McMenamin a présenté cette idée pour la première fois en 2011. Il a trouvé neuf vertèbres fossilisées d’ichtyosaures, disposées selon des motifs linéaires qui, selon lui, ressemblent au motif des « disques ventouses des tentacules céphaliques ». Il suggère qu’un kraken « a tué les reptiles marins puis a traîné leurs carcasses jusqu’à son repaire » pour un festin, en disposant les os selon des motifs quasi géométriques.
Il y a eu des périodes dans le passé où les calmars sont devenus très grands
C’est une idée spéculative. Pour sa défense, McMenamin souligne que les céphalopodes modernes sont parmi les créatures les plus intelligentes de la mer, et que les pieuvres sont connues pour ramasser des pierres dans leur tanière. Cependant, ses critiques soulignent qu’il n’y a aucune preuve que les céphalopodes modernes stockent leurs proies.

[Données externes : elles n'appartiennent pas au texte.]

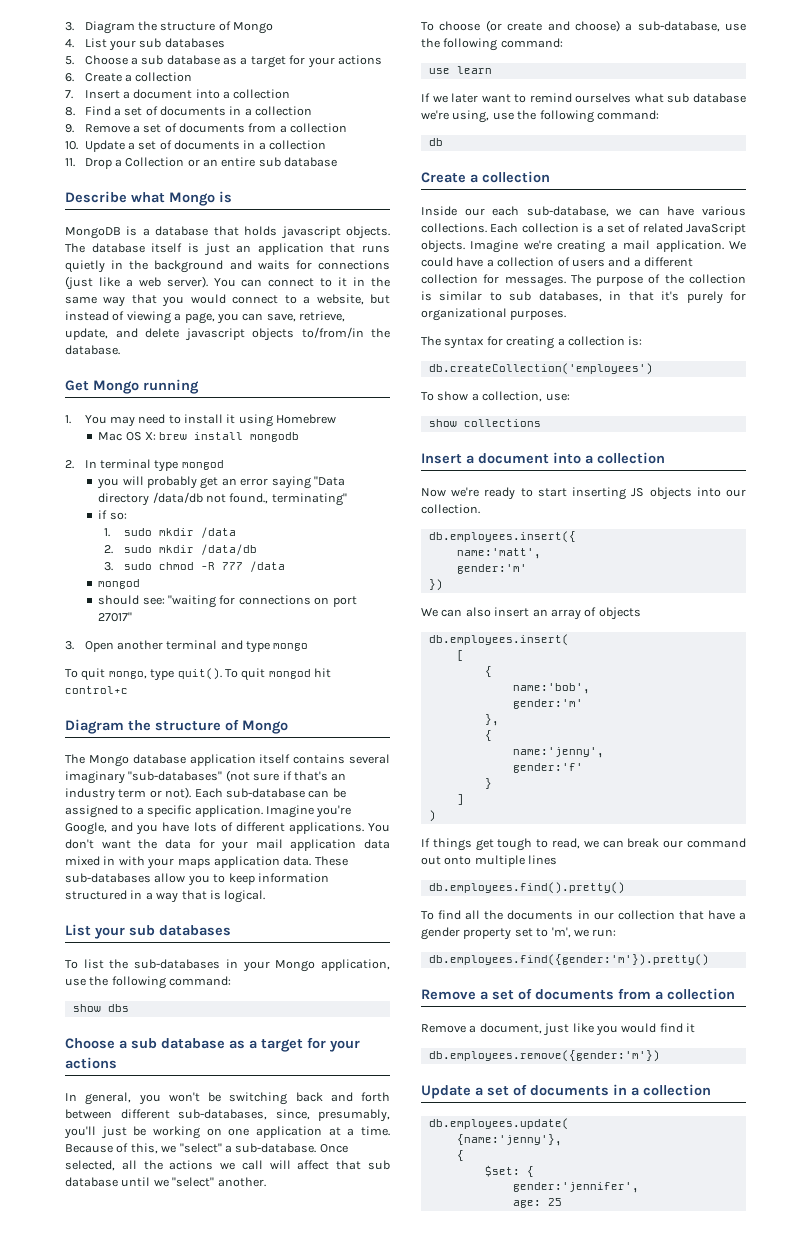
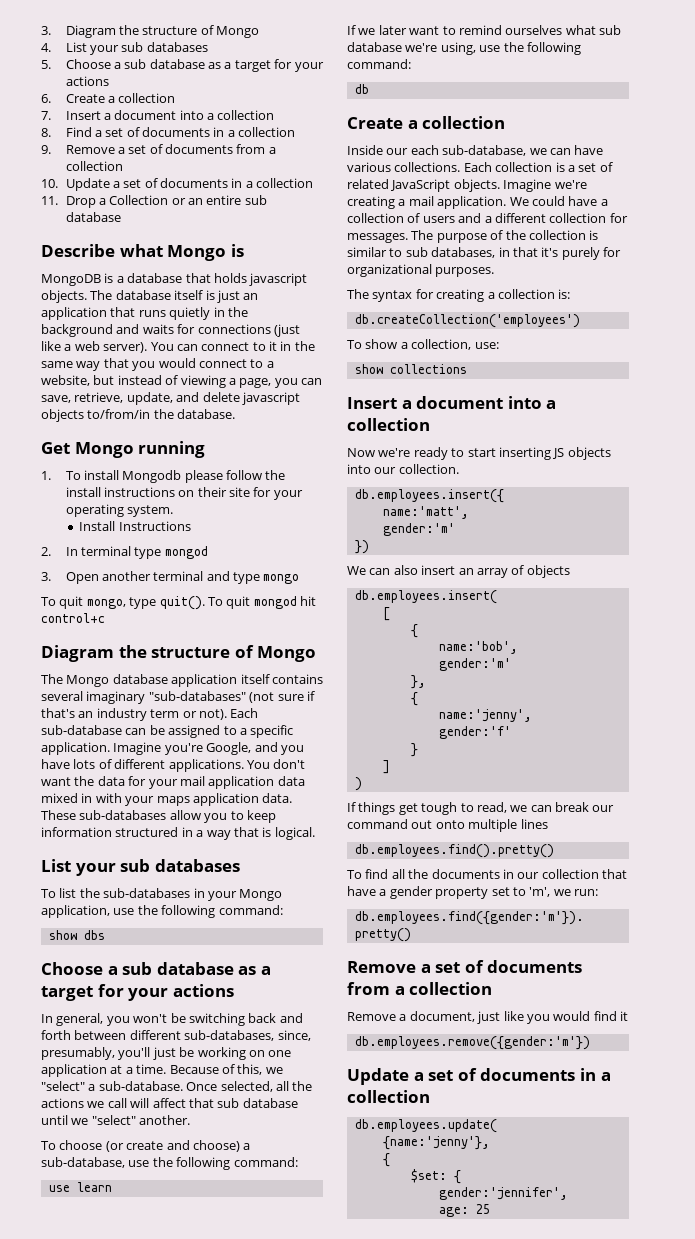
[84,414,337,427] [98,432,300,442] You may need to install it using Homebrew // Mac OS X: brew install mongodb -> [65,470,286,483] [65,487,303,500] [65,504,173,517] [79,521,191,531] To install Mongodb please follow the install instructions on their site for your operating system. // Install Instructions
[97,476,345,489] [98,492,347,506] [98,510,127,520] [104,527,236,538] [104,544,257,555] [104,561,285,572] [98,579,141,589] [98,595,357,608] [98,612,133,622] // you will probably get an error saying "Data directory /data/db not found., terminating" // if so: // 1. sudo mkdir /data // 2. sudo mkdir /data/db // 3. sudo chmod -R 777 /data // mongod // should see: "waiting for connections on port 27017" -> (208, 552) none

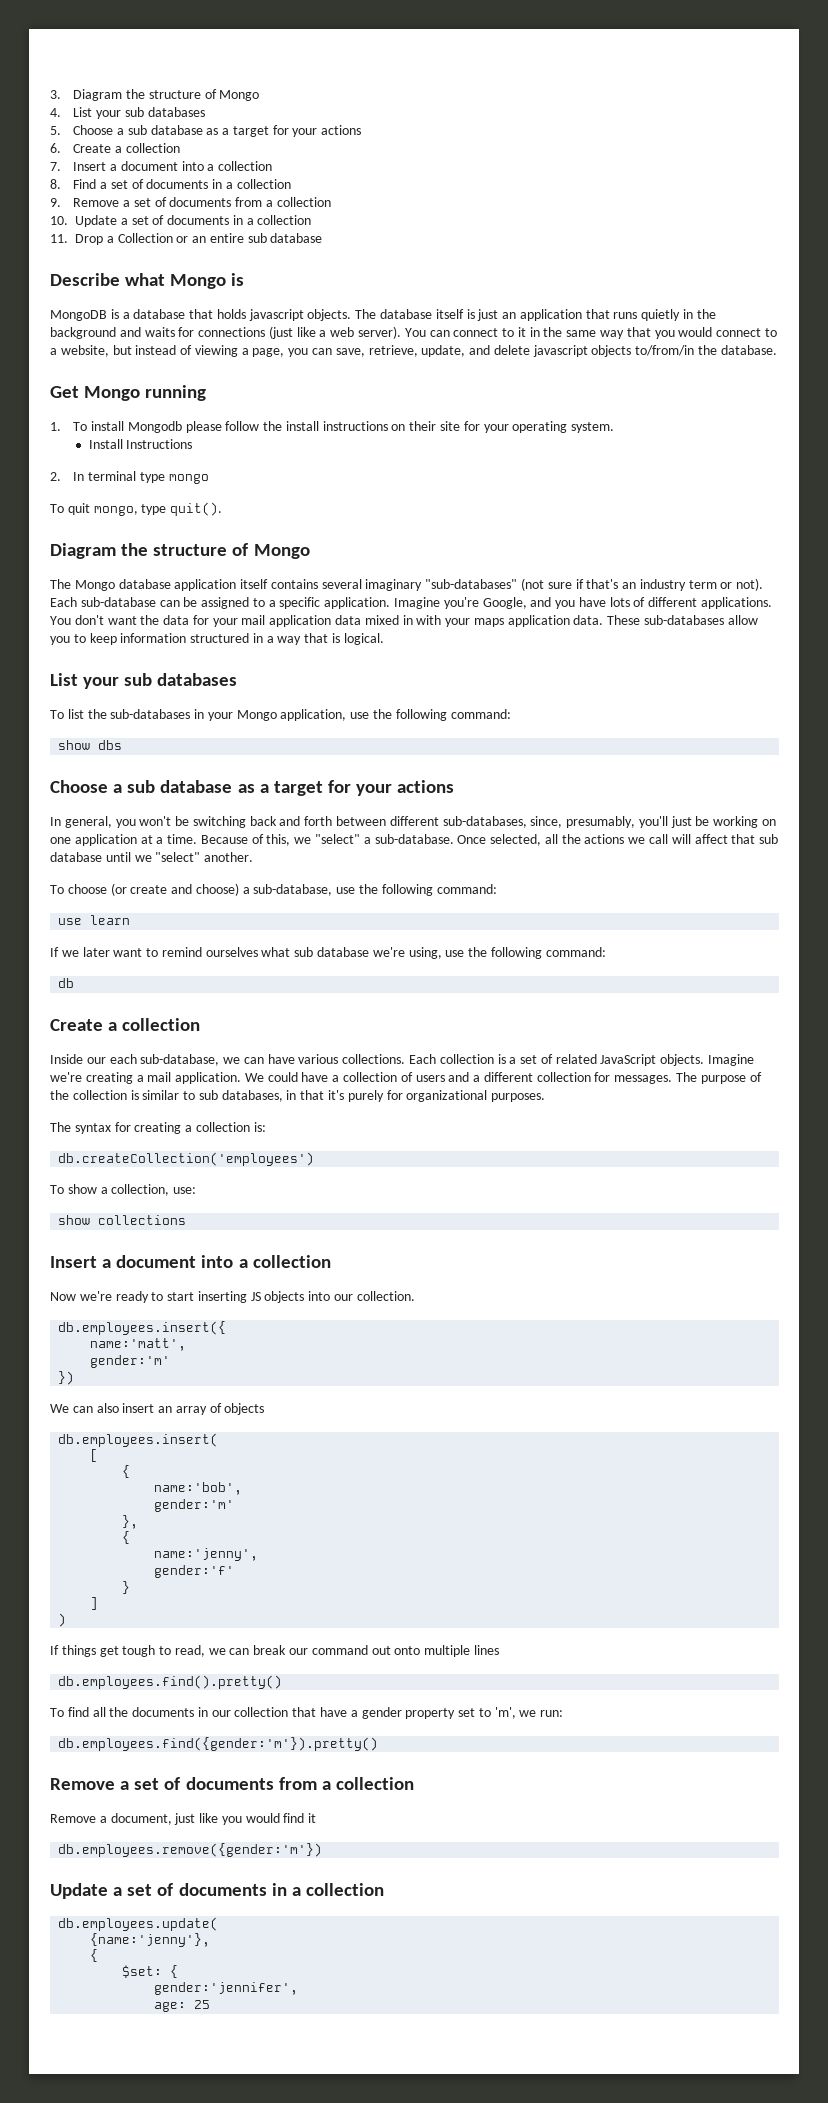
[164,546,208,559] [41,571,261,584] mongod // 3. Open another terminal and type -> (165, 477) none
[207,596,316,609] [41,613,105,623] To quit mongod hit control+c -> (223, 509) none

McMenamin a maintenant trouvé un fossile qu’il pense être une partie de la pointe d’un ancien bec de calmar. Il a présenté ses conclusions à la Société géologique d’Amérique. « Nous pensons qu’il existe un lien très étroit entre la structure profonde d’un groupe particulier de calamars modernes et ce géant du Trias », explique M. McMenamin. « Ce que cela nous dit, c’est qu’il y a eu des périodes dans le passé où les calmars sont devenus très grands. »
Cependant, d’autres paléontologues restent à convaincre. Jusqu’à présent, il n’est pas certain qu’il y ait vraiment eu des calmars gigantesques dans les mers du passé.
Le calmar géant d’aujourd’hui semble pourtant avoir tous les ingrédients nécessaires pour faire un monstre. Mais plutôt que la réalité de l’animal, c’est notre perception, brouillée par les histoires, qui maintient le kraken en vie.
Nous ne saurons peut-être jamais tout à fait ce qu’il y a là-dessous
Peut-être que les calmars restent si mystérieux, presque mythiques, parce qu’ils sont si insaisissables et qu’ils rôdent si profondément. « Les humains ont besoin de leurs monstres », dit Roper. Les calmars géants sont si grands, et sont des « animaux à l’aspect si effrayant », qu’il est facile d’en faire les bêtes violentes de notre imagination.
Mais même si les calmars géants sont de gentils géants, l’océan lui-même reste profondément mystérieux. Seulement 5% de celui-ci a été exploré, et de nouvelles découvertes sont toujours en cours. Le requin mégamouth mesure plus de 5 m de long et a un visage que personne ne pourra jamais oublier, mais il n’a été découvert qu’en 1976.
Nous ne saurons peut-être jamais tout à fait ce qu’il y a là-dessous, dit Widder. Il est parfaitement possible qu’il y ait quelque chose de bien plus grand et plus effrayant que les calmars géants qui se cache dans des profondeurs bien au-delà de la portée humaine.